Wednesday, February 26, 2014

'The page is a touching'


The touch screen - the screen where I come in contact with the outside runs deep. The depth beyond the touch far exceeds an imagination of what an infinity can be. To imagine an infinite world all within your touch. Possibilities that exist only through the mind and implode silently. With each swipe, touch, tap and pinch.

‘The page is a touching, of my hand while it writes and your hands while they hold the book. This touch is infinitely indirect, deferred, but it continues as a slight, resistant, fine texture, the infinitesimal dust of a contact everywhere interrupted and pursued. In the end, here and now, your own gaze touches the same traces of characters as mine and you read me and I write you.

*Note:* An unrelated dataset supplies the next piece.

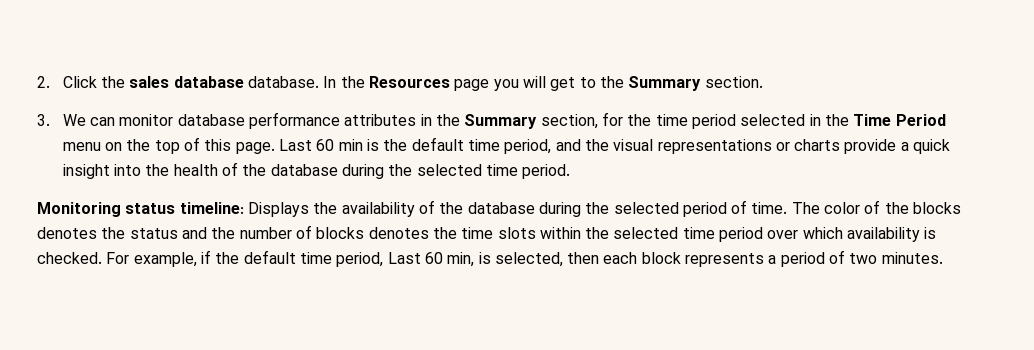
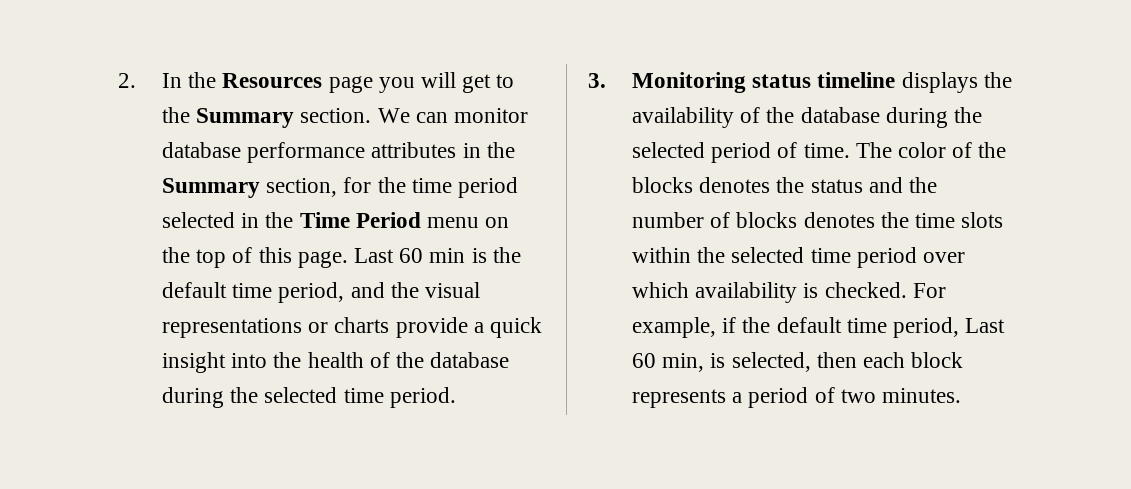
- 2. Click the sales database database. In the Resources page you will get to the Summary section.
- 3. We can monitor database performance attributes in the Summary section, for the time period selected in the Time Period menu on the top of this page.
+ 2. In the Resources page you will get to the Summary section. We can monitor database performance attributes in the Summary section, for the time period selected in the Time Period menu on the top of this page.
- Monitoring status timeline: Displays the availability of the database during the selected period of time.
+ 3. Monitoring status timeline displays the availability of the database during the selected period of time.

If I write I create sense-effects. I displace myself from bodies. Exscription passes through writing and so we have to write from a place, a body that we neither have nor are.’ 
- Jean Luc Nancy, Corpus

pencil outline of a detail from an Ukiyo-e woodblock print 
Dancing is writing, writing in space, making space within the opaque, hollowing it out so the inside and outside are no longer apart. The inside-outing of an intestinal desire. Akka Mahadevi wraps herself in silk rays from the sun, Krishna opens his mouth to show his mother an entire cosmos. The eye is the crack whose infinite darkness saves brightness from staining - a suction pump that deletes and erases all temporary files from Random Access Memories.

A sincere body, acting behaving, dancing and imitating everyday touches sincerely the ground it walks, tumbles and crawls upon. Writing about the dead owl outside our house and its passing makes the owl die two times over. Thriving on the ink and paper or the incandescent glow of the laptop screen and its flickering letters, the white feathers reappear on the grey belly of the owl, electrocuted by the electric pole by the street outside our house.  

A body is perhaps made by its documentary. It lives, it dies, it breathes when it has been written in the world of others. A lone human on the planet might as well be a plant or an insect or the wind?

‘But it was in vain that I lingered beside the hawthorns – breathing in their invisible and unchanging odour, trying to fix it in my mind, losing it, recapturing it, absorbing myself in the rhythm which disposed the flowers here and there with a youthful light-heartedness , and at intervals as unexpected as certain intervals in music – they went on offering the same charm in inexhaustible profusion but without letting me delve any more deeply, like those melodies which one can play a hundred times in succession without coming any nearer to their secret.

I turned away from them for a moment so as to be able to return to them afresh.’